TRPV1 controls MO-evoked TRPA1 internalization in sensory neurons Trigeminal sensory neurons isolated from rat (A–C), wild-type and TRPV1 KO mouse (D and E) were treated for 20 min with MO (50 μm; treatment is noted below blots). After treatment, cell lysate (‘CL’) and streptavidin-precipitated (‘Strept’) biotinylated cell surface proteins were isolated and immunoblotted with appropriate antibodies noted above blots. Membranes illustrated in A were stripped and re-probed with β-actin (C) to demonstrate that biotinylation was restricted to surface proteins. Cell lysate and TRPV1 (for A and D only) served as an internal normalization control in these experiments. Molecular weight markers are shown on left side of each blot. Bands corresponding to TRPA1, TRPV1 and β-actin are marked with arrows on right sides of the blots.

Figure 8

TRPV1 controls MO-evoked TRPA1 internalization in transfected CHO cells CHO cells were transfected with no cDNA (i.e. mock transfection), TRPA1 (A and C), TRPV1 (B) or TRPA1/TRPV1 (D and E).

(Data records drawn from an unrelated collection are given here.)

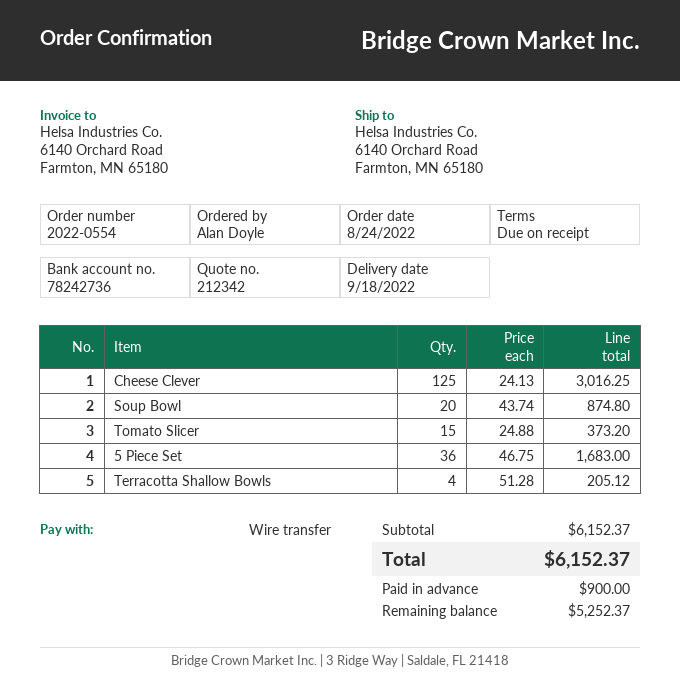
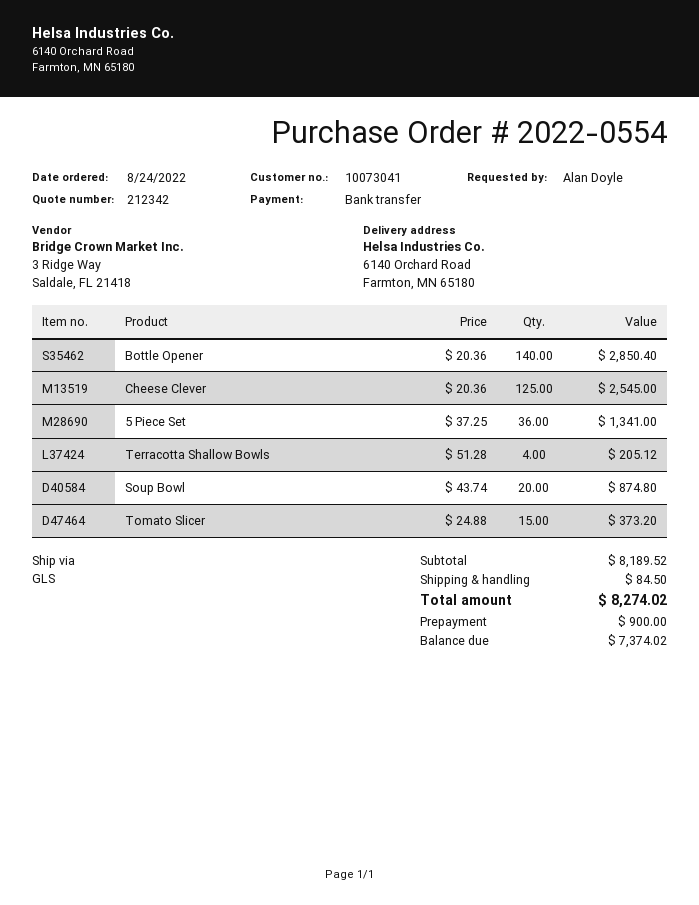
Cheese Clever: 125 x 24.13 = 3016.25 -> 125 x 20.36 = 2545.00
5 Piece Set: 36 x 46.75 = 1683.00 -> 36 x 37.25 = 1341.00
Bottle Opener: none -> 140 x 20.36 = 2850.40
subtotal: 6152.37 -> 8189.52
shipping: none -> 84.50
total: 6152.37 -> 8274.02
balance: 5252.37 -> 7374.02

Transfection constructs (M, mock; V, TRPV1; A, TRPA1; A/V, TRPA1/TRPV1) are indicated as ‘cDNA’ below blots. Cells were treated for 20 min with MO (50 μm; treatment is noted below blots). After treatment, cell lysate (‘Cell Lysate’) and streptavidin-precipitated (‘Streptavidin’) biotinylated cell surface proteins from separately transfected TRPA1- (A and C) and TRPV1- (B) expressing CHO cells or cotransfected TRPA1/TRPV1-expressing CHO cells (D and E) were isolated and immunoblotted with appropriate antibodies noted above blots. Membranes illustrated in A were stripped and re-probed for β-actin (C) as a negative control for surface biotinylation of proteins. Cell lysate and TRPV1 (for D and E only) served as an internal normalization control in these experiments. Molecular weight markers are shown on left side of each blot. Bands corresponding to TRPA1, TRPV1 and β-actin are marked by arrows on right sides of the blots.